Les pièces 6 à 8 figurent au dossier du Tribunal.

b. Par réponse du 10 mars 2025, SI B______ (ci-après : la bailleresse ou l'intimée) a conclu au déboutement du locataire de toutes ses conclusions.

c. Les parties ont été avisées par plis du greffe de la Cour du 31 mars 2025 de ce que la cause était gardée à juger.

C. Les faits pertinents suivants résultent de la procédure :

a. En date du 7 août 2014, SI B______ SA, bailleresse, représentée par la régie E______, et A______, locataire, ont conclu trois contrats de bail à loyer portant respectivement sur la location d'un appartement de 4 pièces au 3ème étage de l'immeuble sis route 4______ no. ______ à D______, ainsi que des box de parking n° 2______ et n° 3______.

L'immeuble est soumis à la loi générale sur le logement et la protection des locataires (LGL), catégorie 4 (HM).

Les baux ont été conclus pour une durée indéterminée.

Le loyer, charges comprises, a été fixé à 1'171 fr. par mois pour l'appartement et à 200 fr. par mois et par parking.

b. Par courrier du 24 janvier 2023, l'OCLPF a demandé à la régie de résilier le contrat de bail de A______, motif pris d'une sous-occupation. Il demandait à la régie d'indiquer sur la résiliation qu'une procédure avait été engagée conformément à l'art. 31B LGL et que les locataires devaient se référer à sa lettre du même jour concernant la voie de réclamation à suivre. Devait également figurer sur l'avis de résiliation que les locataires disposaient d'une année au plus pour évacuer les locaux à compter de la notification par le bailleur.

Le même jour, l'OCLPF a également écrit à A______ pour l'informer qu'il requérait du propriétaire des lieux la résiliation du bail, étant précisé qu'il disposait d'un délai de départ d'une année au plus à compter de la notification dudit congé par le bailleur.

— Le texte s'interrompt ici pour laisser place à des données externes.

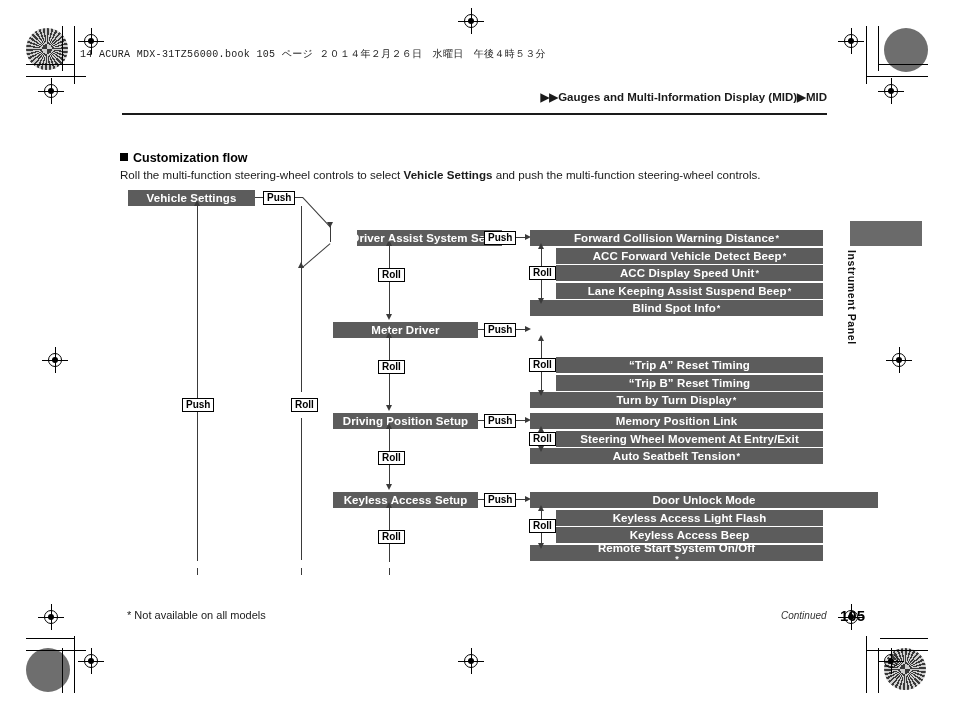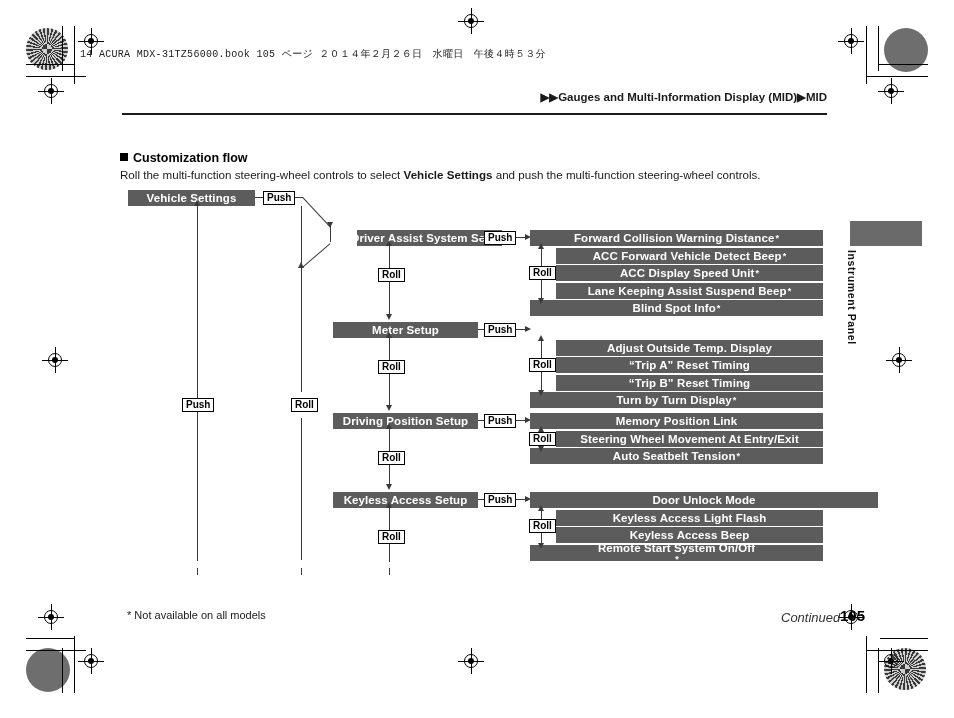--- a/index.html
+++ b/index.html
@@ -277,7 +277,7 @@
     <div class="arr-dn" style="left:537.5px;top:298px;"></div>
     <div class="tag" style="left:529px;top:266px;">Roll</div>
     <div class="bar" style="left:333px;top:322px;width:145px;">
-      <span>Meter Setup</span>
+      <span>Meter Driver</span>
     </div>
     <div class="hline" style="left:478px;top:329px;width:6px;"></div>
     <div class="tag" style="left:484px;top:323px;">Push</div>

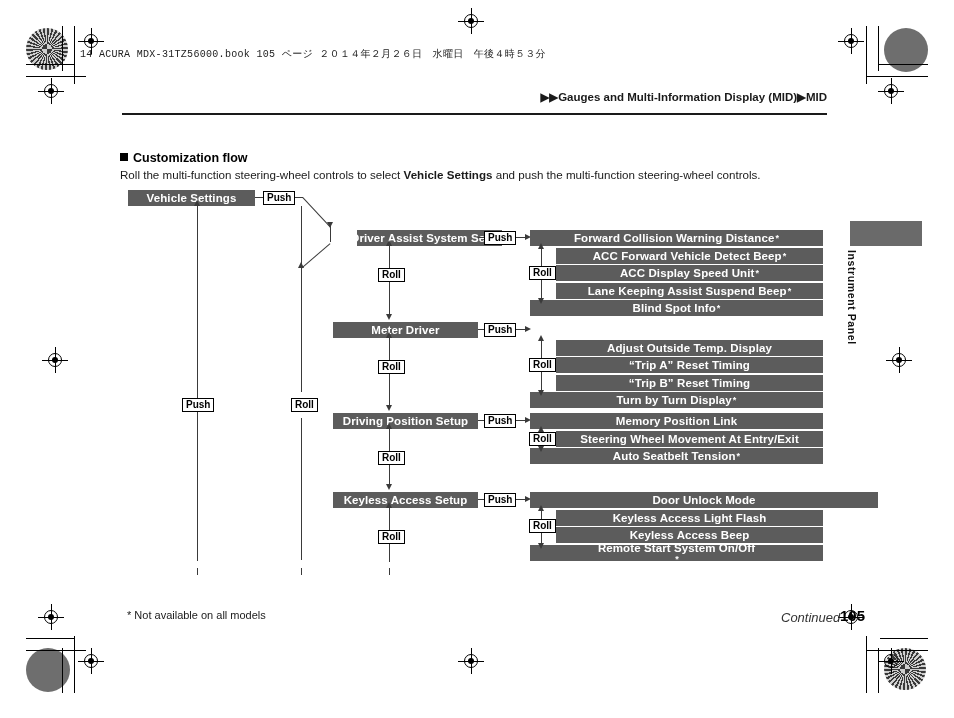--- a/index.html
+++ b/index.html
@@ -287,9 +287,6 @@
     <div class="arr-up" style="left:385.5px;top:332px;"></div>
     <div class="tag" style="left:378px;top:360px;">Roll</div>
     <div class="arr-dn" style="left:385.5px;top:405px;"></div>
-    <div class="bar" style="left:556px;top:339.5px;width:267px;">
-      <span>Adjust Outside Temp. Display</span>
-    </div>
     <div class="bar" style="left:556px;top:357px;width:267px;">
       <span>“Trip A” Reset Timing</span>
     </div>

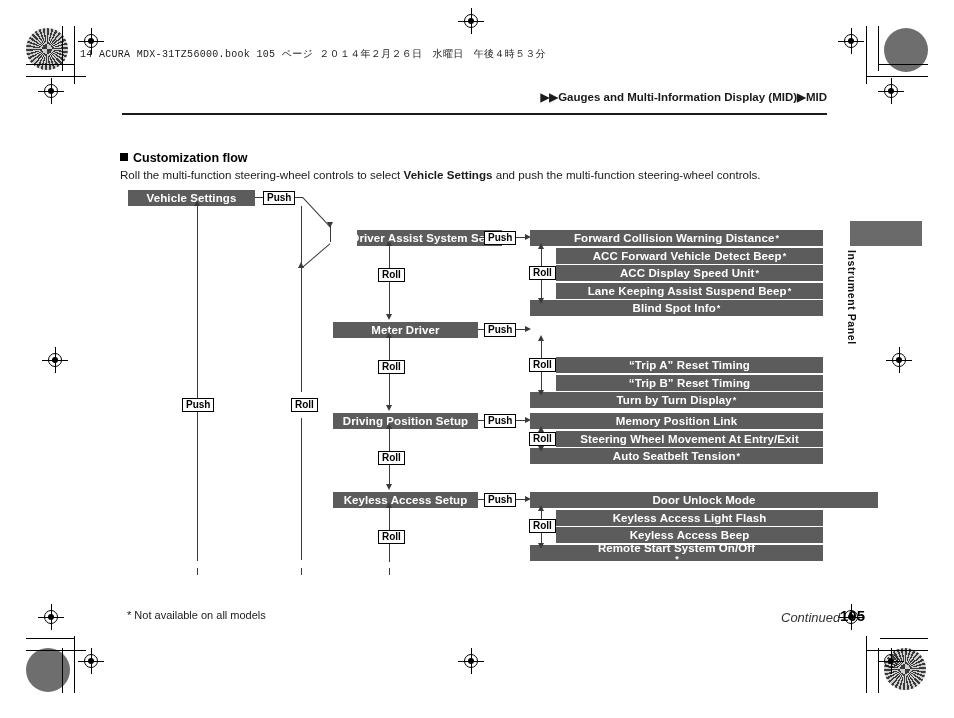--- a/index.html
+++ b/index.html
@@ -120,7 +120,7 @@
   }
   .continued {
     position:absolute; left:781px; top:610px;
-    font-size:13px; font-style:italic; color:#333;text-align:right;
+    font-size:10px; font-style:italic; color:#333;text-align:right;
   }
   .pageno {
     position:absolute; left:840px; top:607px;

c. Par avis de résiliation du bail du 7 février 2023, la bailleresse a résilié les contrats pour le 31 juillet 2023. Ces résiliations n'ont pas fait l'objet de contestation.

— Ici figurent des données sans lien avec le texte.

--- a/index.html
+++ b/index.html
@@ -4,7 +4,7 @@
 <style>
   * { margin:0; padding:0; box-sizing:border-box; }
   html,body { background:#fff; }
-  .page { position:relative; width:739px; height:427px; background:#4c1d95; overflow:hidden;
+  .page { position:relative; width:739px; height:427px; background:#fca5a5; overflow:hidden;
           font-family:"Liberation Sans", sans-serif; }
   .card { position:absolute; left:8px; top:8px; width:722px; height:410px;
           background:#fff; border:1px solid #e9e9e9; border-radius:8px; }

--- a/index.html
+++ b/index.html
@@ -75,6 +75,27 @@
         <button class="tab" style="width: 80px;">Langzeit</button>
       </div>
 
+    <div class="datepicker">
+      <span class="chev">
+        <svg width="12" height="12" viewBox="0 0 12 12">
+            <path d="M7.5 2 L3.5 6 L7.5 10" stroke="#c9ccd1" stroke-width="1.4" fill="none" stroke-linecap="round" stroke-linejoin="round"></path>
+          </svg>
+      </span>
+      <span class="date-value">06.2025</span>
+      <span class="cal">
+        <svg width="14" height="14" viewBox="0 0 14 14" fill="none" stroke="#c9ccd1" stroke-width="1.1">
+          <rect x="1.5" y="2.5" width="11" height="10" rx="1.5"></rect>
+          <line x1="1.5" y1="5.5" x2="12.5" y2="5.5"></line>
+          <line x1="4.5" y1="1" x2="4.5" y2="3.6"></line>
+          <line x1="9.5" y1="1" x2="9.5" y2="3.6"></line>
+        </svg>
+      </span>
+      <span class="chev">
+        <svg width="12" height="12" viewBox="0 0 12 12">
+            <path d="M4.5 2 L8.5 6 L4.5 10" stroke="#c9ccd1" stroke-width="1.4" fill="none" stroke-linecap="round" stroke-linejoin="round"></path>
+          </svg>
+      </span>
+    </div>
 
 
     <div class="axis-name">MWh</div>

d. Par requête du 18 mars 2024 adressé au Tribunal, dirigée contre "A______, route 4______ no. ______ à D______", SI B______ SA a conclu à l'évacuation du locataire, en sollicitant l'autorisation de faire usage de la force publique, et le paiement de la somme de 8'444 fr. avec intérêt à 5% dès le dépôt de la requête.

e. La convocation à l'audience du Tribunal du 13 juin 2024 a été adressée à A______ à son domicile privé.

f. Lors de cette audience devant le Tribunal, siégeant dans la composition prévue à l'art. 30 LaCC, la bailleresse a retiré ses conclusions en paiement, le loyer étant à jour.

Elle a exposé qu'il y avait un appartement de 3 pièces qui s'était libéré dans le même immeuble, mais que l'attribution de celui-ci au locataire avait été refusée par l'OCPLF, pour des raisons qu'elle ignorait. Elle a persisté dans ses conclusions.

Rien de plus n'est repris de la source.